PREGNANCY AND LACTATION
Pregnancy
Data regarding use of peginterferon alfa-2b (as monotherapy) during human pregnancy are insufficient to assess the risk for major birth defects, miscarriages, or adverse maternal or fetal outcomes; however, in animal studies, administration of interferon to rhesus monkeys during organogenesis resulted in increased abortion and premature infant deaths. Before initiating peginterferon alfa-2b monotherapy, counsel pregnant women of the potential risks the fetus. Peginterferon alfa-2b use with ribavirin is contraindicated in women who are or may become pregnant and in men whose female partners are pregnant; as ribavirin has been associated with an increased risk for birth defects, intrauterine fetal death, and male-mediated teratogenicity. Females (or the female sexual partner of a treated male) who become pregnant while taking peginterferon alfa-2b and ribavirin or within 6 months after discontinuation of treatment should report the pregnancy to the Ribavirin Pregnancy Registry at 1-800-593-2214.[29627] [43887]
MECHANISM OF ACTION
Peginterferon alfa-2b is indicated for the treatment of chronic hepatitis C virus infections and for the adjuvant treatment of melanoma. The active component of peginterferon alfa-2b is the interferon alfa-2b moiety. Interferon alfa-2b acts similarly to endogenous alfa interferons, which are cytokines with immunomodulatory, antiviral, antiangiogenic, antiproliferative, and antitumor activities. Interferons produce these therapeutic effects by directly binding to cell surface receptors (i.e., type I or type II interferon receptors) and by indirect inducting host antitumor responses. Of the 2 receptors, interferon alfa selectively binds to the type 1 interferon receptor. By binding to this receptor, interferon alfa causes autophosphorylation of tyrosine kinase 2 (Tyk2) and Janus kinase 1 (Jak1), which leads to activation of the following signal pathways: (1) phosphorylation and activation of the signal transducer and activator transcription (Stat) proteins (i.e., Jak-Stat pathway); (2) activation of CrkL, resulting in downstream activation of small GTPase Rap1 (Crk-pathway); (3) phosphorylation of insulin receptor substrates (IRS-1 and IRS-2), resulting in downstream activation of phosphatidylinositol and serine kinase activities of the phosphatidylinositol 3'kinase (IRS/PI3'-kinase pathway); (4) activation of p38 mitogen-activated protein (MAP) kinase which is involved in many signal transduction pathways in mammalian cells; (5) activation of nuclear factor kappa-light-chain-enhancer of activated B cells (NFkB) which produces anti-inflammatory effects by inhibiting expression of proinflammatory genes and manipulating activity of anti-inflammatory cytokines. In addition to receptor-mediated effects, data suggest interferons may induce apoptosis in certain malignant cells. This effect appears to be cell type-dependent and interferon species-specific. [64460]
PHARMACOKINETICS
Peginterferon alfa-2b is given subcutaneously. The mean elimination half-life is 40 hours (range, 22 to 60 hours) in patients with hepatitis C infection. Renal elimination accounts for about 30% of the clearance. When compared to interferon alfa-2b (Intron A), peginterferon alfa-2b has approximately a 7-fold lower mean apparent clearance and a 5-fold greater mean half-life allowing for a reduced dosing frequency. At effective therapeutic doses, peginterferon alfa-2b has about a 10-fold greater Cmax and 50-fold greater AUC than interferon alfa-2b.
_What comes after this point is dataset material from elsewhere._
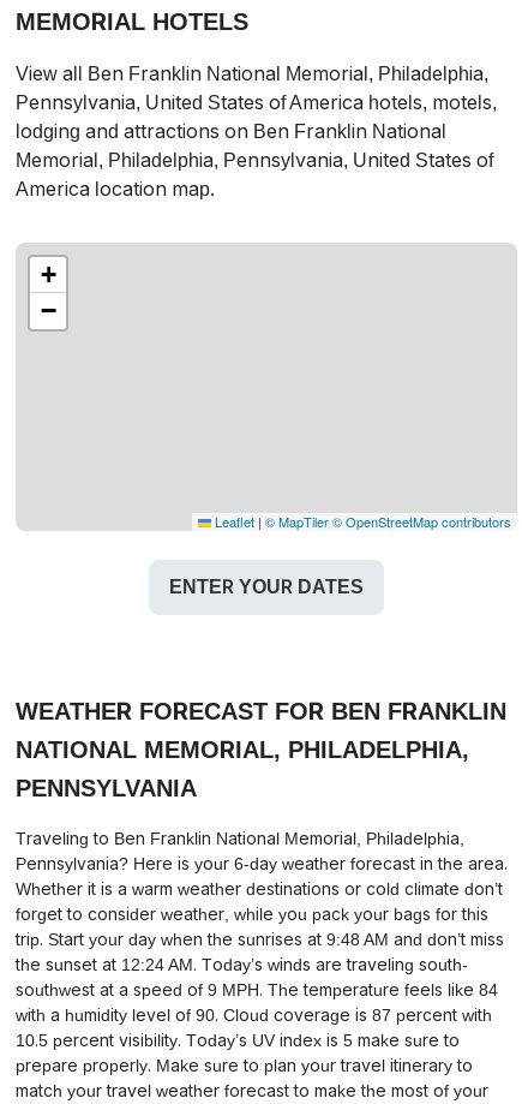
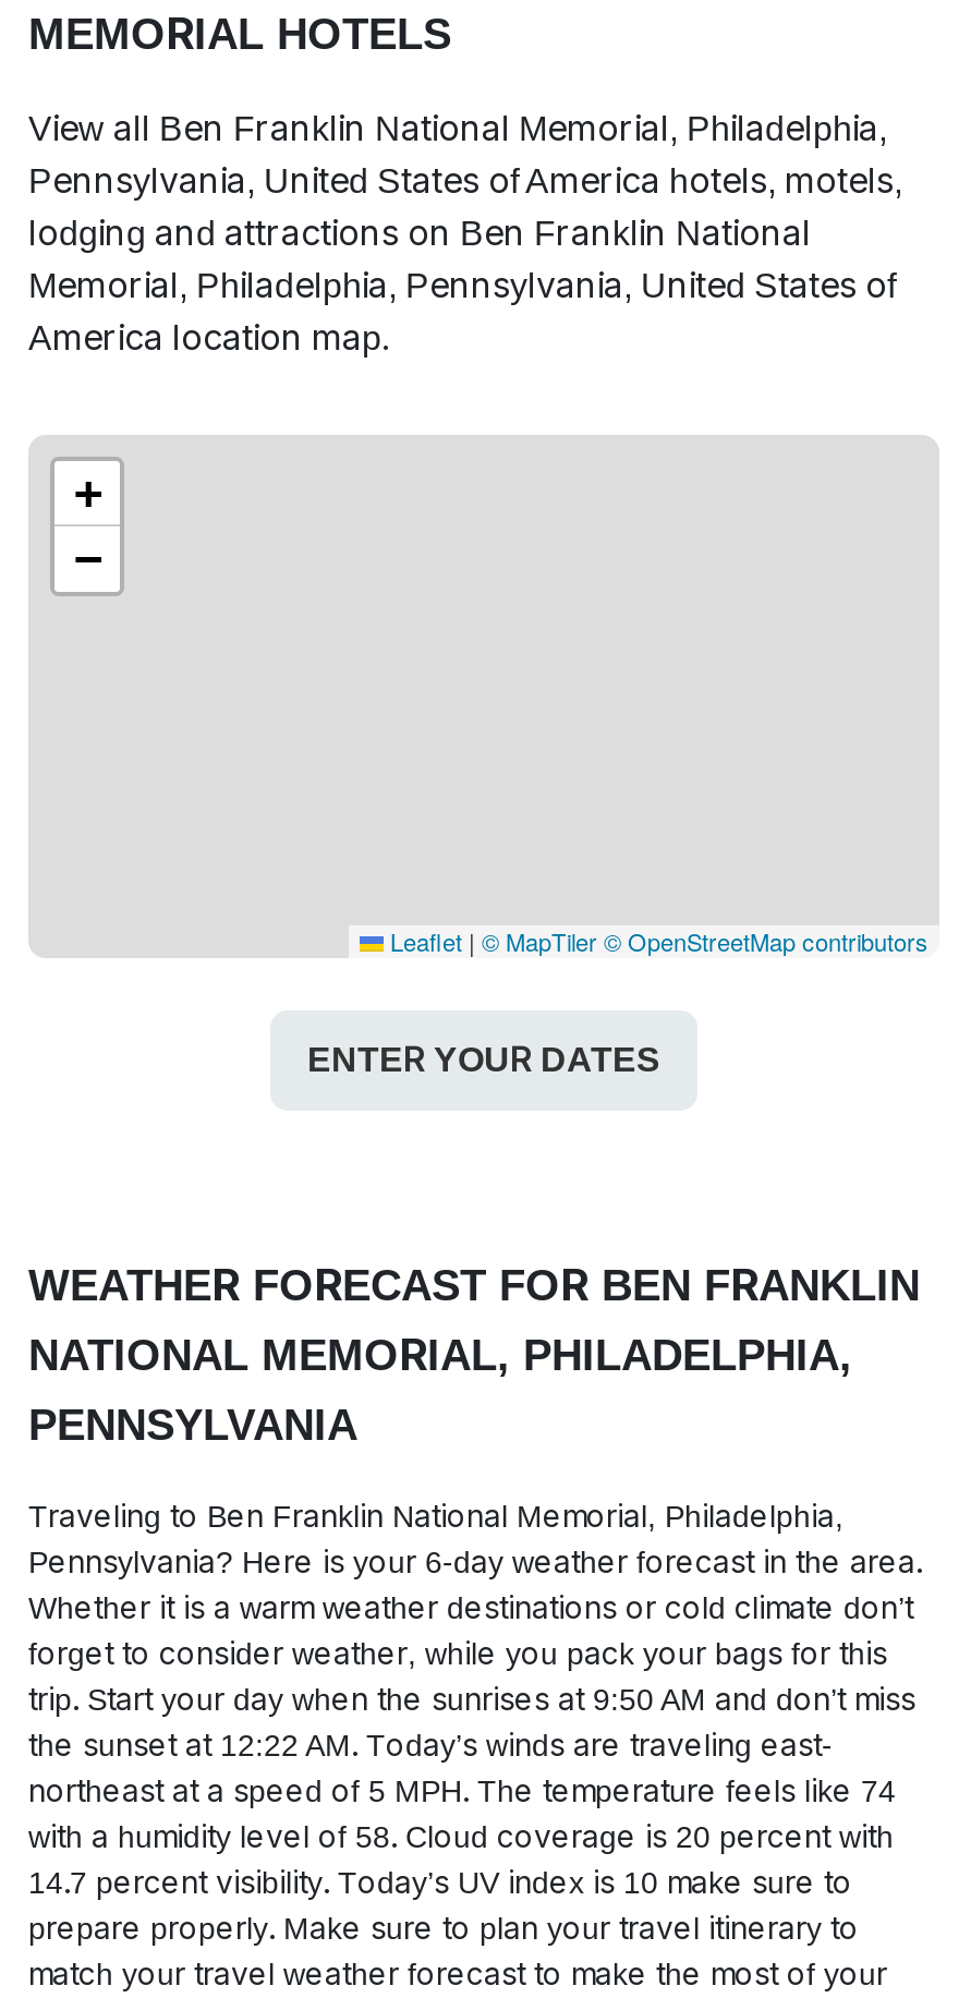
[16,930,504,949] trip. Start your day when the sunrises at 9:48 AM and don’t miss -> [28,1682,915,1717] trip. Start your day when the sunrises at 9:50 AM and don’t miss
[16,955,468,974] the sunset at 12:24 AM. Today’s winds are traveling south- -> [28,1728,833,1763] the sunset at 12:22 AM. Today’s winds are traveling east-
[16,980,498,999] southwest at a speed of 9 MPH. The temperature feels like 84 -> [28,1773,896,1808] northeast at a speed of 5 MPH. The temperature feels like 74
[16,1005,492,1025] with a humidity level of 90. Cloud coverage is 87 percent with -> [28,1819,894,1854] with a humidity level of 58. Cloud coverage is 20 percent with
[16,1031,460,1050] 10.5 percent visibility. Today’s UV index is 5 make sure to -> [28,1865,852,1900] 14.7 percent visibility. Today’s UV index is 10 make sure to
Affected cytochrome P450 isoenzymes: CYP1A2, CYP2D6
Peginterferon alfa-2b inhibits the activity of CYP1A2 and CYP2D6.
Subcutaneous Route
After a single SC dose, the mean absorption half-life is 4.6 hours. Maximal concentrations occur between 15 to 44 hours after a dose and are sustained for 48 to 72 hours. With multiple dosing, there is an increase in peginterferon alfa-2b bioavailability. Week 48 mean trough concentrations (320 pg/mL) are about 3-fold higher than week 4 trough levels (94 pg/mL).